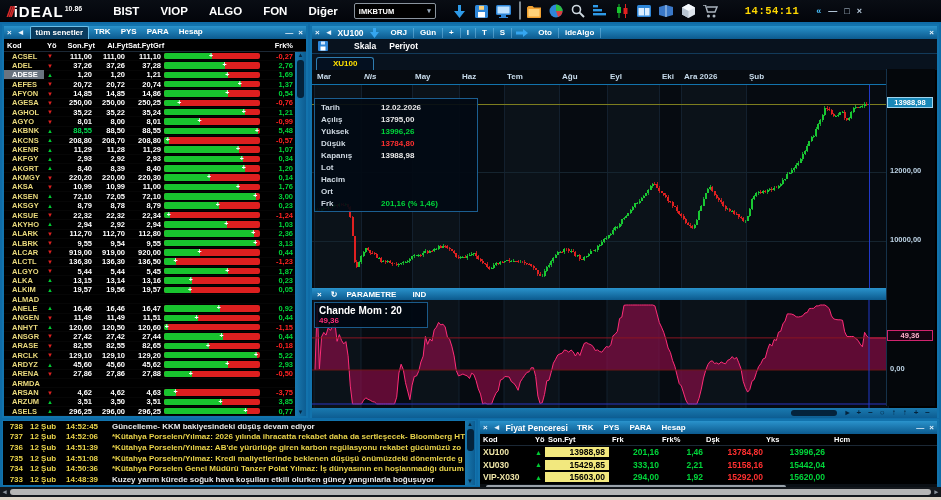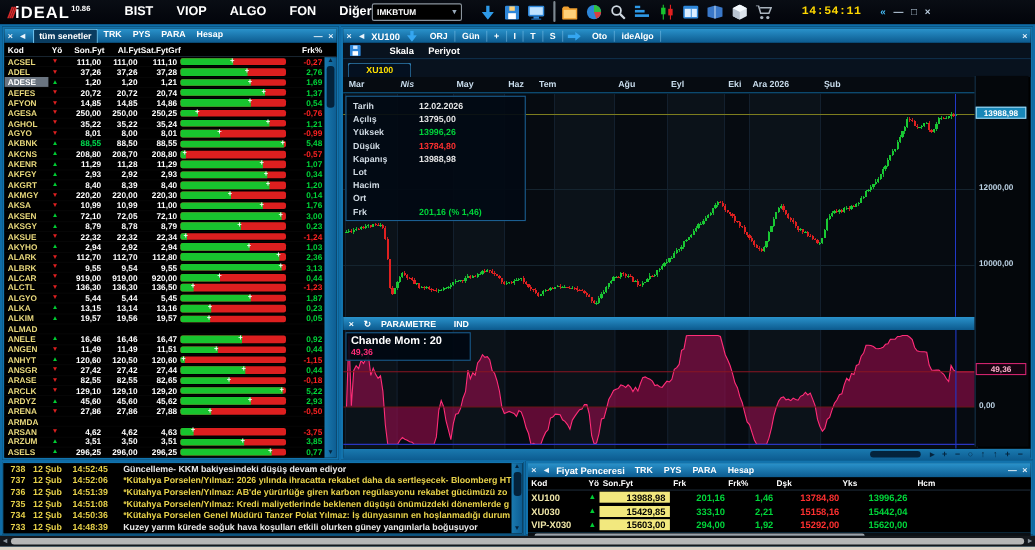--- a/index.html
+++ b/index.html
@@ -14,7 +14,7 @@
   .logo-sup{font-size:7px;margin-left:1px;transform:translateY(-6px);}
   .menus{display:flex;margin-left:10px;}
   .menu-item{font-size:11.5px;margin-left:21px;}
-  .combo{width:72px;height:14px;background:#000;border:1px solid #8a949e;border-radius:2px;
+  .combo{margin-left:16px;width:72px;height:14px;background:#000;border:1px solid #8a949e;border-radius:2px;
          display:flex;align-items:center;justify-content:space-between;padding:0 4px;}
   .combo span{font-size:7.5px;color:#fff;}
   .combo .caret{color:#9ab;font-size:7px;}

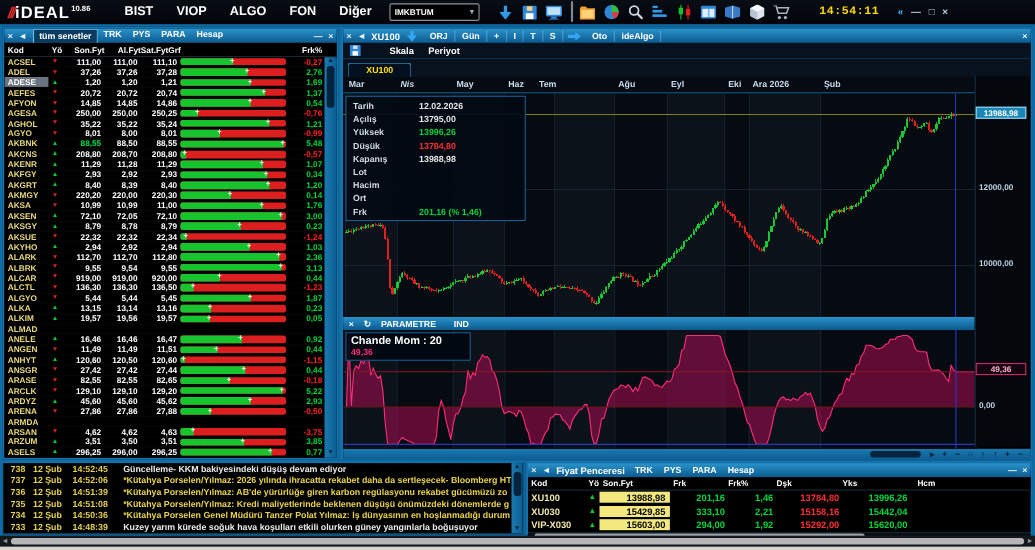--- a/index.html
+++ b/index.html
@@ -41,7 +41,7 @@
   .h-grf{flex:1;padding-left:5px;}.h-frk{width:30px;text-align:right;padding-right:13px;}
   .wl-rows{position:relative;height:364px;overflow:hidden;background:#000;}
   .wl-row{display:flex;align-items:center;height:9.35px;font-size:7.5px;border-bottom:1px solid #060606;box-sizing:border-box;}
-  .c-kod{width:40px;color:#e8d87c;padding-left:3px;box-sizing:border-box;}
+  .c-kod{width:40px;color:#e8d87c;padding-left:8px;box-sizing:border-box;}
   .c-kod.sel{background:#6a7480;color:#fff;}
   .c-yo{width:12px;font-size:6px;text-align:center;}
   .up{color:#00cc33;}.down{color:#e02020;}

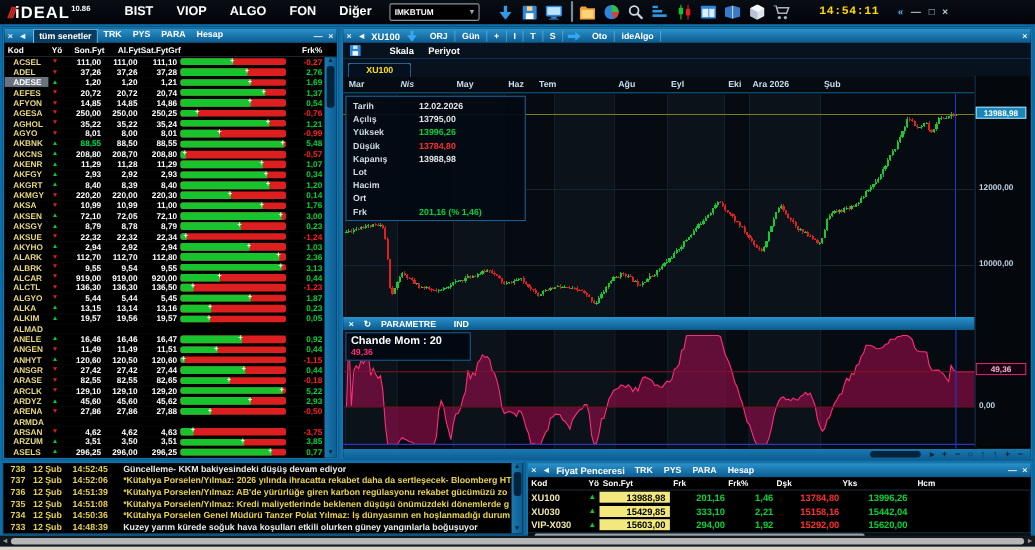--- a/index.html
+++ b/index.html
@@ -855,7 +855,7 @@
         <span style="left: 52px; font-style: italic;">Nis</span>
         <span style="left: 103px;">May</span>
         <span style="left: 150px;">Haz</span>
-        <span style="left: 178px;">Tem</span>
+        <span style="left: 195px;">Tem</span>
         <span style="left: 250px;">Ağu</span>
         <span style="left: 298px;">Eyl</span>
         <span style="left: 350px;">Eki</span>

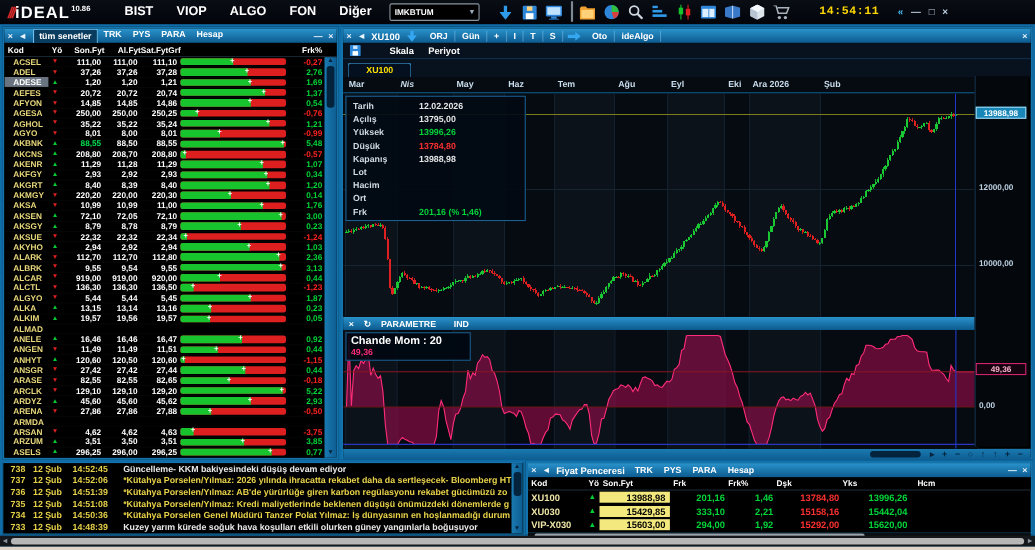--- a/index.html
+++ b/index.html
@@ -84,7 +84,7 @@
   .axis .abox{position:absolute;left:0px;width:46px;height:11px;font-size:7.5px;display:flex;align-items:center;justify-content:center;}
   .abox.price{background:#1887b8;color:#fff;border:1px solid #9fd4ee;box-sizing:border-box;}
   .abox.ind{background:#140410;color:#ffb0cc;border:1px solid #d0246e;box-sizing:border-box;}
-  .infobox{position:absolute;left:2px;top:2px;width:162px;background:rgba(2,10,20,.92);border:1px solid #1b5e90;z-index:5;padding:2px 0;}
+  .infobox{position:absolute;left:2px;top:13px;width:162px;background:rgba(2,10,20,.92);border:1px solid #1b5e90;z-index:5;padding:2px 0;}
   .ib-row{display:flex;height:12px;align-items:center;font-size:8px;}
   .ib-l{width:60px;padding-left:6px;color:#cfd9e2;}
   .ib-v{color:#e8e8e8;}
--
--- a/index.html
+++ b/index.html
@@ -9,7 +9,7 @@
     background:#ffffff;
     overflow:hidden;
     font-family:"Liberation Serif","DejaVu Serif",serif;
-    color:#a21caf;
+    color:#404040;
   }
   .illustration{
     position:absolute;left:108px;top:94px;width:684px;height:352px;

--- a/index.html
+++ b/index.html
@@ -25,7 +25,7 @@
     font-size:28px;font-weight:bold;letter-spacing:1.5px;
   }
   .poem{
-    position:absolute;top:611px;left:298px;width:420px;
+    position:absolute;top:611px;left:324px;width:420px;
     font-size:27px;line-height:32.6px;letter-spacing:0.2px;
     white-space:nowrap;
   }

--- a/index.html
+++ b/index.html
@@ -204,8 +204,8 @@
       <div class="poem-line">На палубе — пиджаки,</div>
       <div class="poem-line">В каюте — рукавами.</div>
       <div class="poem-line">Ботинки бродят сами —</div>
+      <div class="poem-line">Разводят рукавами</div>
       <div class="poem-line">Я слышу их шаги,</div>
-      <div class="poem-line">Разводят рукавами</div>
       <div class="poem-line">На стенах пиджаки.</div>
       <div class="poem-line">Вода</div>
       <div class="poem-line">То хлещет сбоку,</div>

Instructions to follow.
Looking at the entries, state how many lines hold the string "font", with the number as the sole reply.

Answer space.
12